Big Eye texted back,
who else is there?

I wrote back,
there are at least three bellhops but they are busy now.

send their pictures. whatever happens, don't leave the lobby. stay there until i tell you to go.

all right.

I pulled out my earbuds. I needed to be fully alert so I could hear them the second they came back down the elevators.

I became aware of a burbling sound behind and beneath me. A koi pond. The sound came from a larger-than-life statue of a vaguely divine-looking woman. Water was pouring out of a magical vase she cradled. Her face was serene and too young for her exaggerated height.

It was also oddly familiar.

She bore a striking resemblance to Mei-ling, especially in the nose and ears. I looked over the figure's flowing multi-layered robe and felt a chill.

A bell sounded and an elevator opened. Two of the bellhops emerged, strutting jauntily. I took each of their pictures, although honestly up close they looked nearly identical. Rounded jaws, jutting ears, freckles and light brown eyes. Must be brothers. As they crossed the lobby to the front desk, one of them slapped the other's ass.
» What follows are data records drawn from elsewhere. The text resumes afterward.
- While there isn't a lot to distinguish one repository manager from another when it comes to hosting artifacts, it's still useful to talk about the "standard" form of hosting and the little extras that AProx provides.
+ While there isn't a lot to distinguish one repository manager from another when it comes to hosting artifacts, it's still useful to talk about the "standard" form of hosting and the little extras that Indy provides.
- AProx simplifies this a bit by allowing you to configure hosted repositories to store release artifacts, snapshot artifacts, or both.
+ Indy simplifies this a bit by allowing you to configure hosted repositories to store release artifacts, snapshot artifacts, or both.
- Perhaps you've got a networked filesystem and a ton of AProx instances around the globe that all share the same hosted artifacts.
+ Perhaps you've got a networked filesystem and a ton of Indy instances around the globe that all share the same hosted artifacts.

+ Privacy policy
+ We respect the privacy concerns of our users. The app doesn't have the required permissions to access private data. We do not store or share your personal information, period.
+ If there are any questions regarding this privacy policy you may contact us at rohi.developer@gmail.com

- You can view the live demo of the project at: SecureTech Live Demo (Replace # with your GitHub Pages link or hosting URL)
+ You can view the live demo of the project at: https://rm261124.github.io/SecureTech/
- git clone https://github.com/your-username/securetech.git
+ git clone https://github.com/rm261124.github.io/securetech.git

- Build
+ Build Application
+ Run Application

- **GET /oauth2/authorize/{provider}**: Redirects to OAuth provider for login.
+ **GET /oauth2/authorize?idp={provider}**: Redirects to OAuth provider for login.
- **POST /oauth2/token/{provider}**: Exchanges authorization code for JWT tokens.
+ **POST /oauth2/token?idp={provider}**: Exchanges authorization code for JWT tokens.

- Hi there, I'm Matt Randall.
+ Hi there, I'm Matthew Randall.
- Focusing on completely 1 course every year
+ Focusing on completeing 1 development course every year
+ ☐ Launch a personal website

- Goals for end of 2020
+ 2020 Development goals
The woman at the desk reacted immediately.

“Act professionally!” she spat. The two shimmied to the side and stood with their backs against the wall. Where was that third guy? Maybe he was helping someone unpack.

I sent the two pictures to Big Eye.

one more left
, I typed.

hurry up. remember, don't go up into the hotel. stay in the lobby.

of course.

The lobby was never completely empty nor was it ever really quiet. When the human activity level seemed in danger of tapering down to an off-peak MRT platform, another busload of tourists would arrive. As people poured in, I understood how I'd missed the splashing fountain in the koi pool earlier. A group of five Chinese, yelling as if testing the lobby for echoes, easily blocked the statue and masked the sound.